[To do]:
Starting with the first line of the records, write out each line exactly until you have included the line containing "Guess Multi-Function Silver".

[Data to use]:
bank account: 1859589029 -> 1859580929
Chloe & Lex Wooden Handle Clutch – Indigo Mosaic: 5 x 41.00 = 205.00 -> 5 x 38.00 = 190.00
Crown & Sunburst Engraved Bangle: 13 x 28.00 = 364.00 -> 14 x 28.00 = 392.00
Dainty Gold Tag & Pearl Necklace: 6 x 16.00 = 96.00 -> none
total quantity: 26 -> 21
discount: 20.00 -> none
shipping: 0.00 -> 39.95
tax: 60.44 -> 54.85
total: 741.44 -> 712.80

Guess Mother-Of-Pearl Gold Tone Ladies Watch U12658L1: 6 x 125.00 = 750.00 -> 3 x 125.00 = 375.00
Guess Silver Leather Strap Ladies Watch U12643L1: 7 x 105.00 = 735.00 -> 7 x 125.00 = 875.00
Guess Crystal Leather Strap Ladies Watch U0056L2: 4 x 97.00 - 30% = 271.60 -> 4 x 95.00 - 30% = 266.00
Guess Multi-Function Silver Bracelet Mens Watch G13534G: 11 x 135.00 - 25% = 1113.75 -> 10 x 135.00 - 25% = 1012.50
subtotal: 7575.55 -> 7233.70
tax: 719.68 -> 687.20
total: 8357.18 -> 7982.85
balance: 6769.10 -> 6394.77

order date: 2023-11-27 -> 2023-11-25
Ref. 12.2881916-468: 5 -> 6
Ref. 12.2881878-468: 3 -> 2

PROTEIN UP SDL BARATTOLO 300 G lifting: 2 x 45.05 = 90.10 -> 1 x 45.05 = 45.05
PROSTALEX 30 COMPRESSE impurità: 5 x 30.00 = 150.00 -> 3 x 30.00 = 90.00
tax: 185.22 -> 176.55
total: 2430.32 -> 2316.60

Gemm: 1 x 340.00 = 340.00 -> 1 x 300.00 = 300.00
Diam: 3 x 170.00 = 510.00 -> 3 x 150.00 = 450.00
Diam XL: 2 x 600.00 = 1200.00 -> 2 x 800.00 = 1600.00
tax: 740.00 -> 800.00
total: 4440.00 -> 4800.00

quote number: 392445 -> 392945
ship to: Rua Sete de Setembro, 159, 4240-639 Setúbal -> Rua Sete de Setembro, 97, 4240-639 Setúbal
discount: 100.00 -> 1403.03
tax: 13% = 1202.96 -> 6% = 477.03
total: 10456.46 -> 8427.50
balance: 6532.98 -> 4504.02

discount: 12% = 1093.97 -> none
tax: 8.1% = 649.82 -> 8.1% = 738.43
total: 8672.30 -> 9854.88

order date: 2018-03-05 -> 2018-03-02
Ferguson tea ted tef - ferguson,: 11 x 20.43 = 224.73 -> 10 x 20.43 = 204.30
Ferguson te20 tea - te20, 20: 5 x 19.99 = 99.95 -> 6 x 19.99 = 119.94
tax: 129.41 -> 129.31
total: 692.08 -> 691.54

[Response]:
bank account: 1859589029 -> 1859580929
Chloe & Lex Wooden Handle Clutch – Indigo Mosaic: 5 x 41.00 = 205.00 -> 5 x 38.00 = 190.00
Crown & Sunburst Engraved Bangle: 13 x 28.00 = 364.00 -> 14 x 28.00 = 392.00
Dainty Gold Tag & Pearl Necklace: 6 x 16.00 = 96.00 -> none
total quantity: 26 -> 21
discount: 20.00 -> none
shipping: 0.00 -> 39.95
tax: 60.44 -> 54.85
total: 741.44 -> 712.80

Guess Mother-Of-Pearl Gold Tone Ladies Watch U12658L1: 6 x 125.00 = 750.00 -> 3 x 125.00 = 375.00
Guess Silver Leather Strap Ladies Watch U12643L1: 7 x 105.00 = 735.00 -> 7 x 125.00 = 875.00
Guess Crystal Leather Strap Ladies Watch U0056L2: 4 x 97.00 - 30% = 271.60 -> 4 x 95.00 - 30% = 266.00
Guess Multi-Function Silver Bracelet Mens Watch G13534G: 11 x 135.00 - 25% = 1113.75 -> 10 x 135.00 - 25% = 1012.50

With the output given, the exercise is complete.